Segment Open

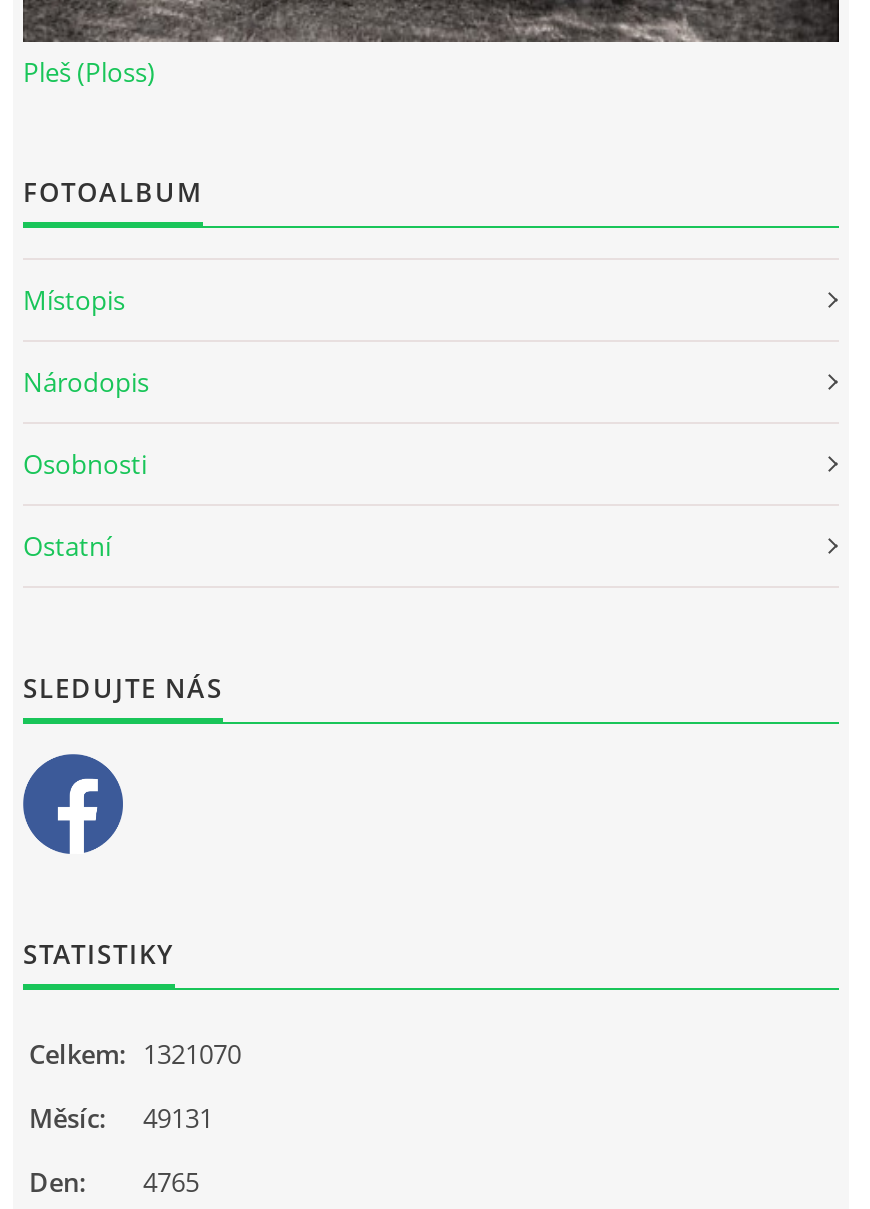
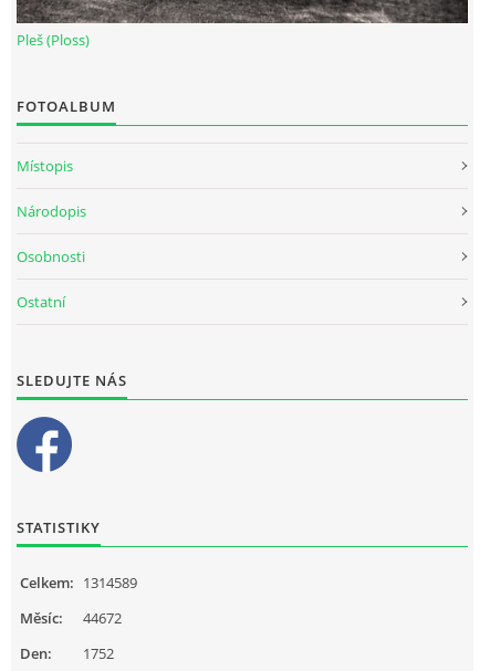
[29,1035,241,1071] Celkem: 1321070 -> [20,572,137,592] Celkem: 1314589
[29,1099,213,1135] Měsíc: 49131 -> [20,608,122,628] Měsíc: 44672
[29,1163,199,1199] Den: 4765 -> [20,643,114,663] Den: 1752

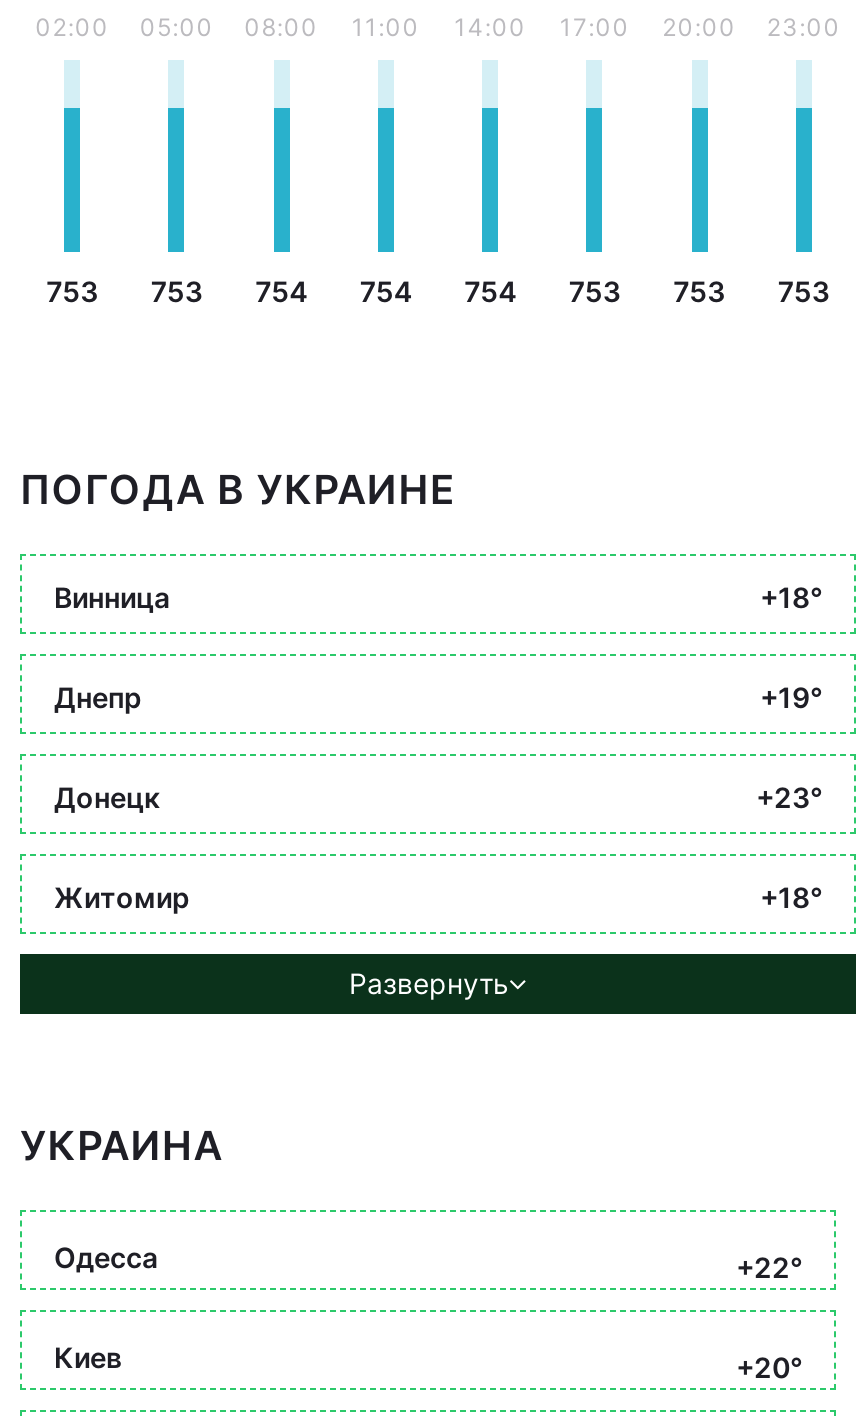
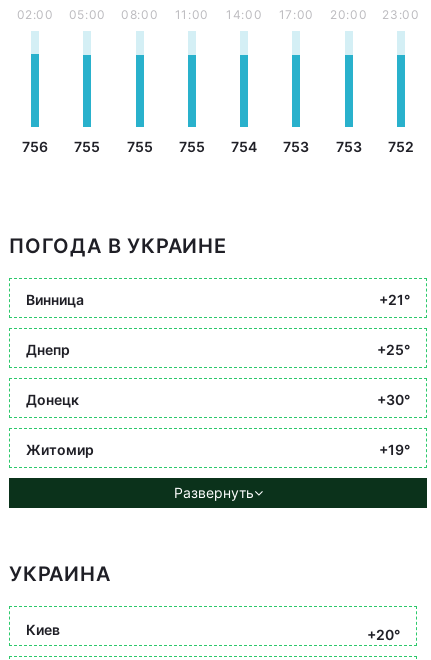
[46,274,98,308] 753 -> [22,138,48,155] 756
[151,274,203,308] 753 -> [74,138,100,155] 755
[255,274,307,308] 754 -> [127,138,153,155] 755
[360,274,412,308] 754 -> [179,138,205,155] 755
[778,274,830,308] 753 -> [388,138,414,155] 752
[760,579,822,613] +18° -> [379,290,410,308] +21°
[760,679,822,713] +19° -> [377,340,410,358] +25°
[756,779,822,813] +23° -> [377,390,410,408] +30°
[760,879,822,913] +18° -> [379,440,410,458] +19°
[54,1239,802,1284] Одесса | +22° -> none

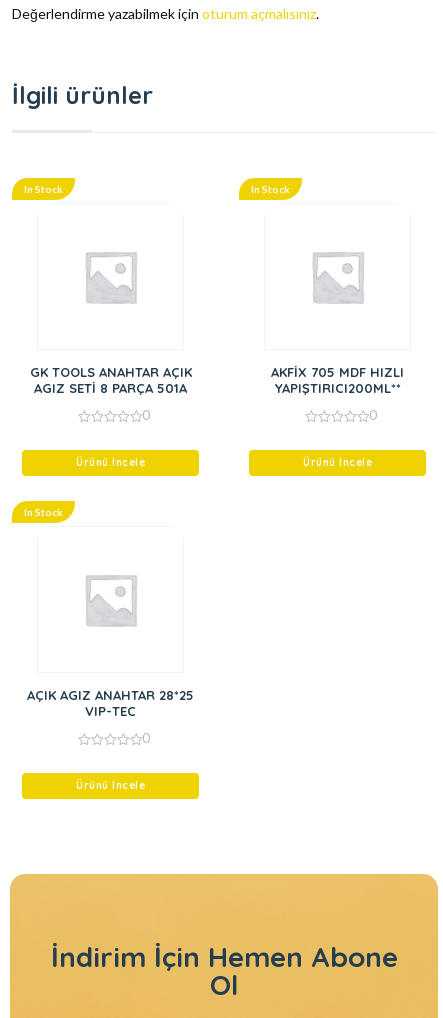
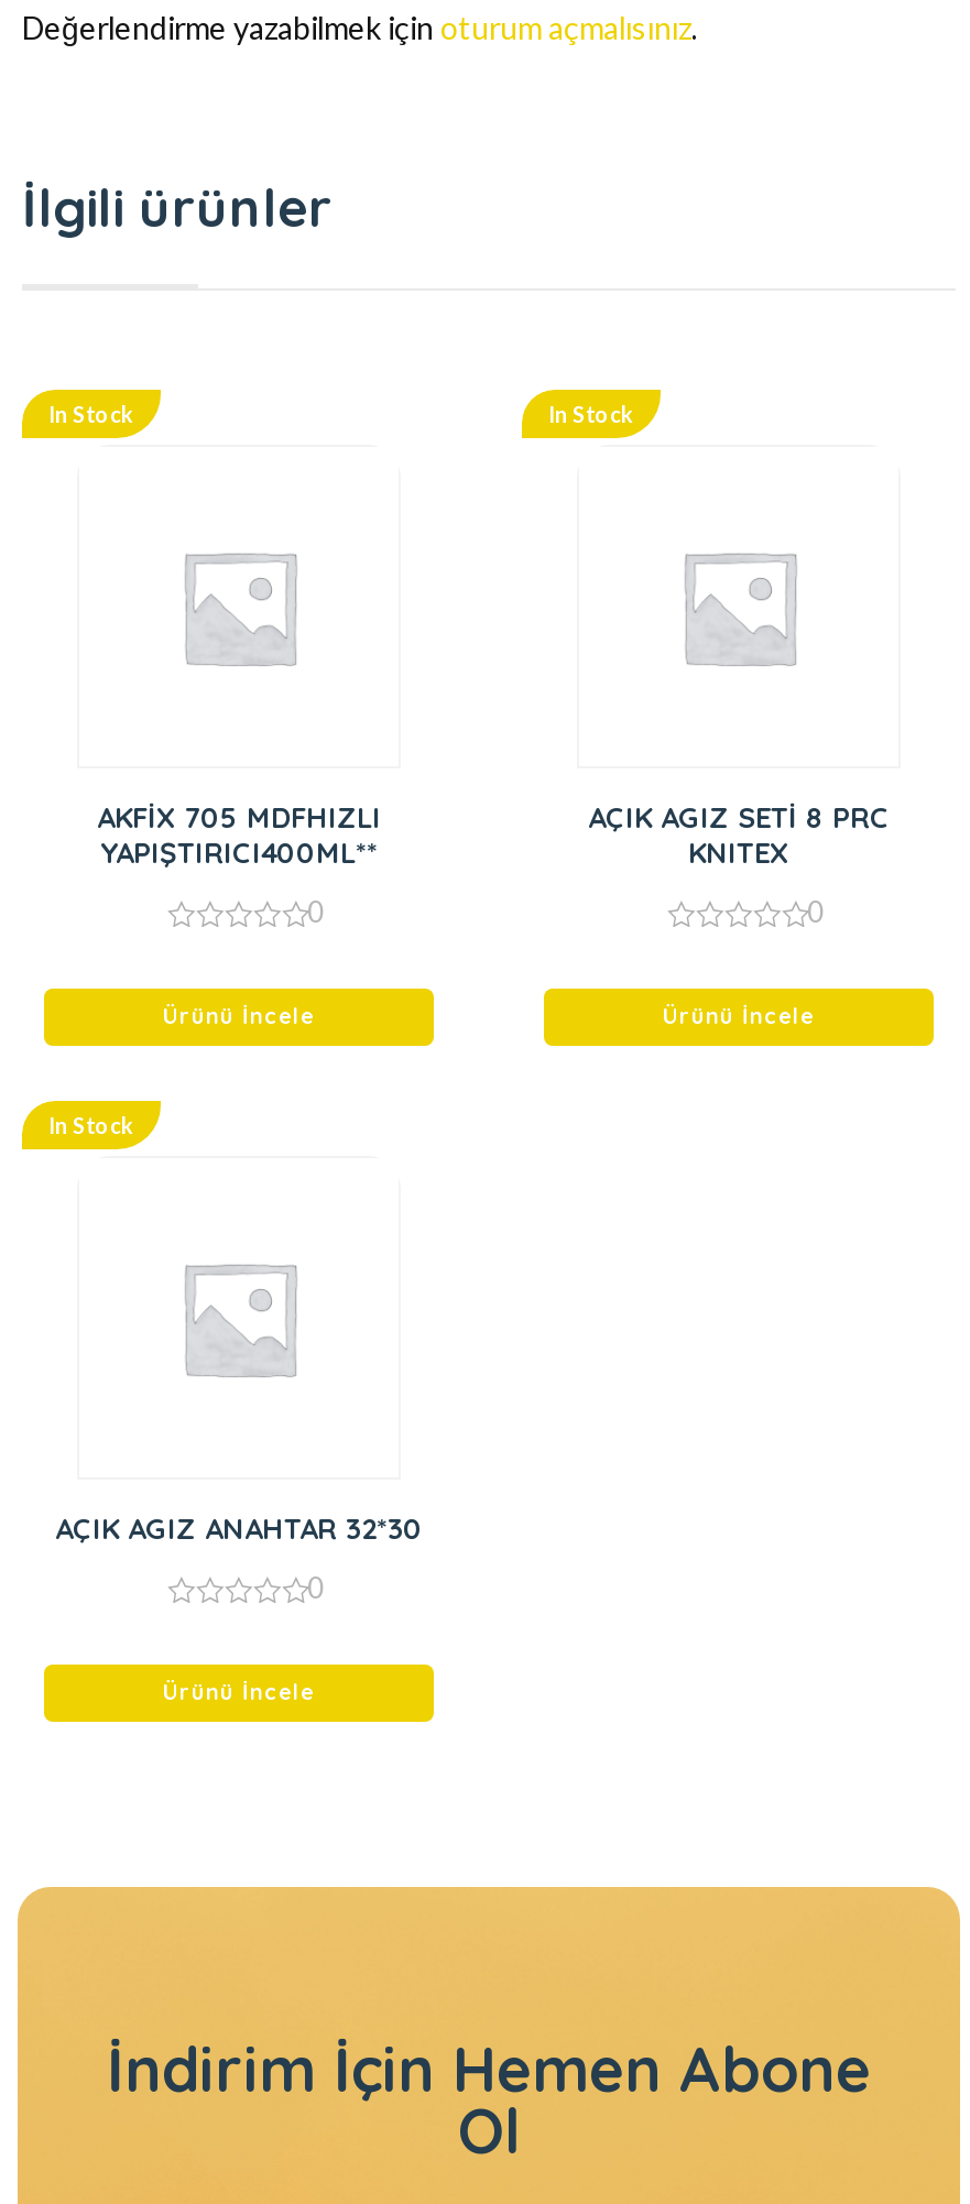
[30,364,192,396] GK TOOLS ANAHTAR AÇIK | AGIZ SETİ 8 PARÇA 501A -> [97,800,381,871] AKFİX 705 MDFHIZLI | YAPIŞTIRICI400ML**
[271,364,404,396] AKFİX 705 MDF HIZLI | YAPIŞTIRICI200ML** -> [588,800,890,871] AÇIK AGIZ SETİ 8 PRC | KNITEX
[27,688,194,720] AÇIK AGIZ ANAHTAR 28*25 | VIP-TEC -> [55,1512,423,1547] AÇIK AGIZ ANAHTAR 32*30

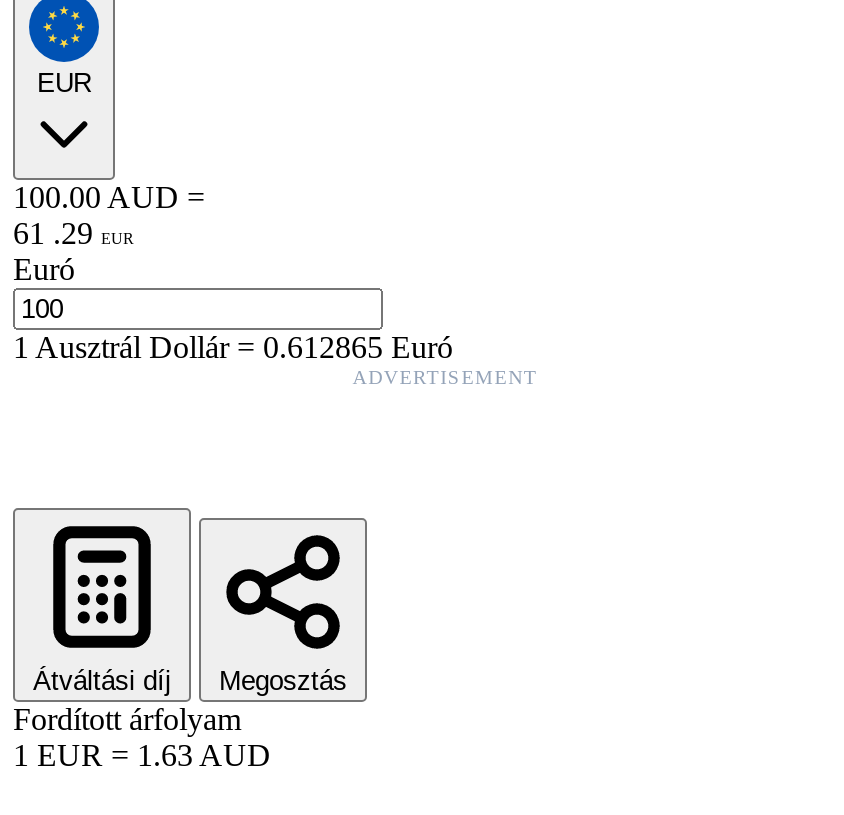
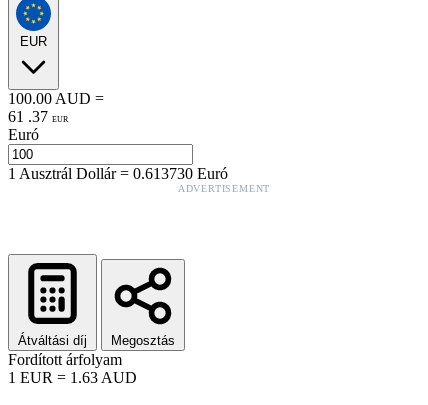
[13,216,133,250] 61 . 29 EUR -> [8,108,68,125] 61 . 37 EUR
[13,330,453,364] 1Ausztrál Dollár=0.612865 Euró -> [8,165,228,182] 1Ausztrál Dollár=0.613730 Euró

Segment Closed

- Task to carry out -
Only the text of the entries belongs in the answer, copied exactly; the pictures stay out.

- Solution for this problem -
[29,1035,241,1071] Celkem: 1321070 -> [20,572,137,592] Celkem: 1314589
[29,1099,213,1135] Měsíc: 49131 -> [20,608,122,628] Měsíc: 44672
[29,1163,199,1199] Den: 4765 -> [20,643,114,663] Den: 1752

[46,274,98,308] 753 -> [22,138,48,155] 756
[151,274,203,308] 753 -> [74,138,100,155] 755
[255,274,307,308] 754 -> [127,138,153,155] 755
[360,274,412,308] 754 -> [179,138,205,155] 755
[778,274,830,308] 753 -> [388,138,414,155] 752
[760,579,822,613] +18° -> [379,290,410,308] +21°
[760,679,822,713] +19° -> [377,340,410,358] +25°
[756,779,822,813] +23° -> [377,390,410,408] +30°
[760,879,822,913] +18° -> [379,440,410,458] +19°
[54,1239,802,1284] Одесса | +22° -> none

[30,364,192,396] GK TOOLS ANAHTAR AÇIK | AGIZ SETİ 8 PARÇA 501A -> [97,800,381,871] AKFİX 705 MDFHIZLI | YAPIŞTIRICI400ML**
[271,364,404,396] AKFİX 705 MDF HIZLI | YAPIŞTIRICI200ML** -> [588,800,890,871] AÇIK AGIZ SETİ 8 PRC | KNITEX
[27,688,194,720] AÇIK AGIZ ANAHTAR 28*25 | VIP-TEC -> [55,1512,423,1547] AÇIK AGIZ ANAHTAR 32*30

[13,216,133,250] 61 . 29 EUR -> [8,108,68,125] 61 . 37 EUR
[13,330,453,364] 1Ausztrál Dollár=0.612865 Euró -> [8,165,228,182] 1Ausztrál Dollár=0.613730 Euró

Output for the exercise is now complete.